■ DESCRIPTION OF THE TASK: Of all the lines below, return only those starting with the line holding "[421,695,470,709] Office ->" and going on through the line holding "[147,729,196,743] Office ->", exactly as written.

■ INPUT DATA:
_ _ _
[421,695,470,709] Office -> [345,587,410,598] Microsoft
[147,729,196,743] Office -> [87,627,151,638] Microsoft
_ _ _
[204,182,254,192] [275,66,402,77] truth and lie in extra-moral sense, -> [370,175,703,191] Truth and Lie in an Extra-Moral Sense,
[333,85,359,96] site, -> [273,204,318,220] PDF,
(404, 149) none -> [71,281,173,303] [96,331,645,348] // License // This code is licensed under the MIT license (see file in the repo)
_ _ _
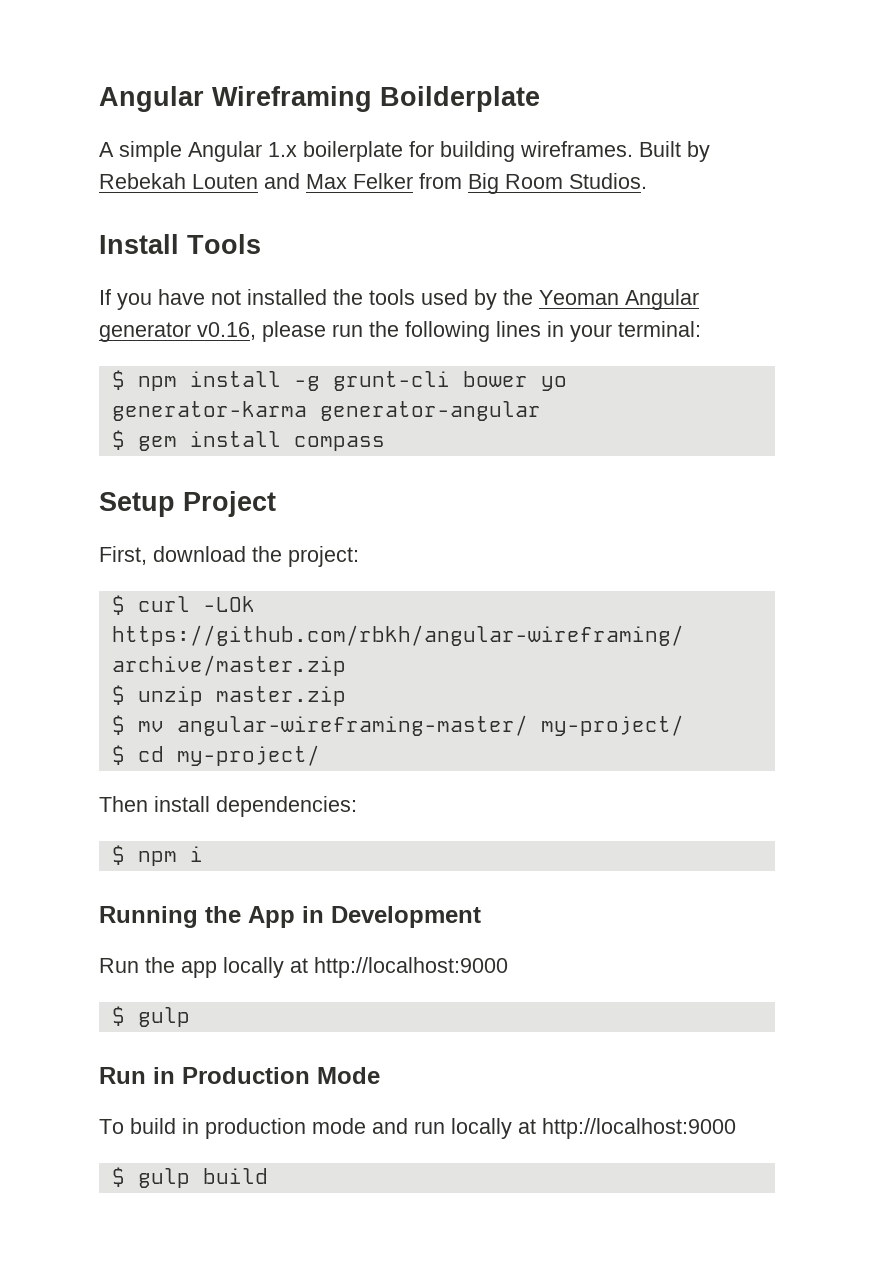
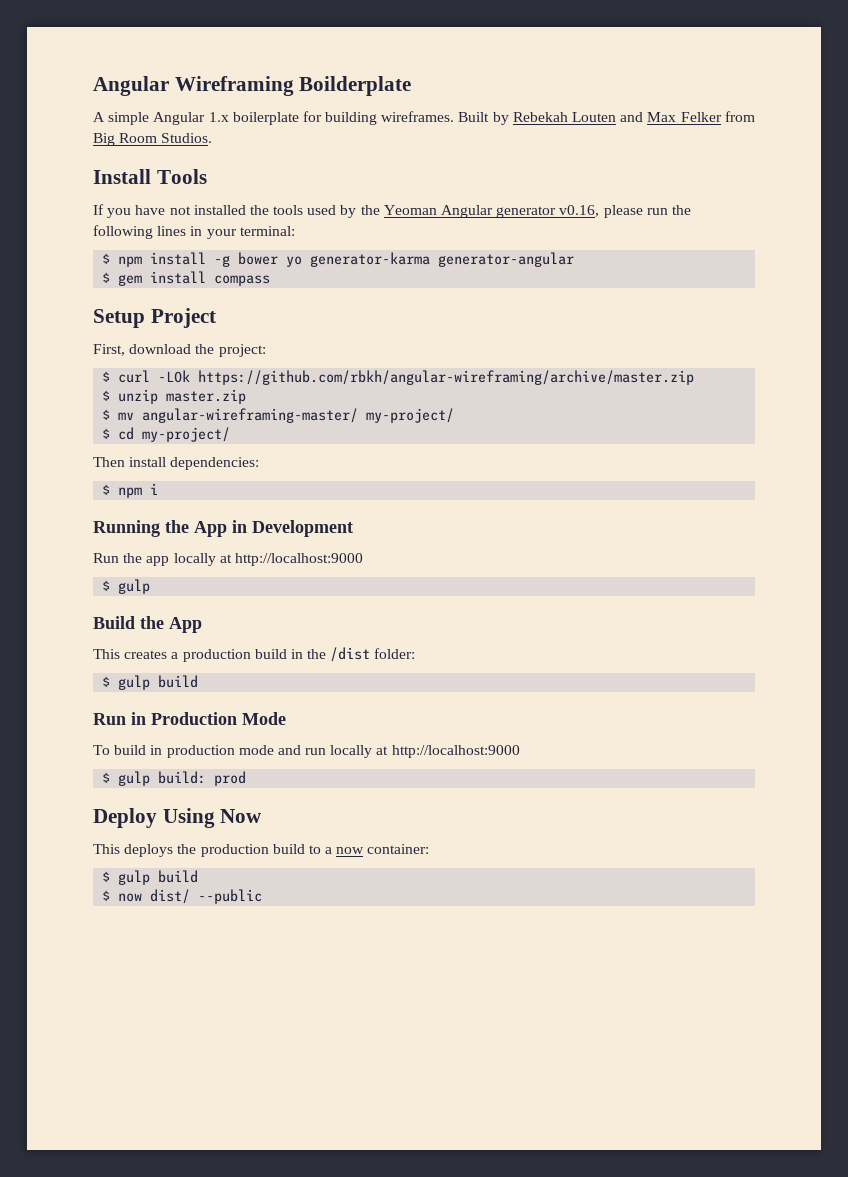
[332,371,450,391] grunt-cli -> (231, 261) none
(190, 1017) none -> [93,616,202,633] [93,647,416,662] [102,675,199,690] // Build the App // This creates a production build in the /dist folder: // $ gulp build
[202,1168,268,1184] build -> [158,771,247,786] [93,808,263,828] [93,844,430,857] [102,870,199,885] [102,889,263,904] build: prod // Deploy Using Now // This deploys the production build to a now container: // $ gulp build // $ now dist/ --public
_ _ _
■ SOLUTION FOR THIS TASK:
[421,695,470,709] Office -> [345,587,410,598] Microsoft
[147,729,196,743] Office -> [87,627,151,638] Microsoft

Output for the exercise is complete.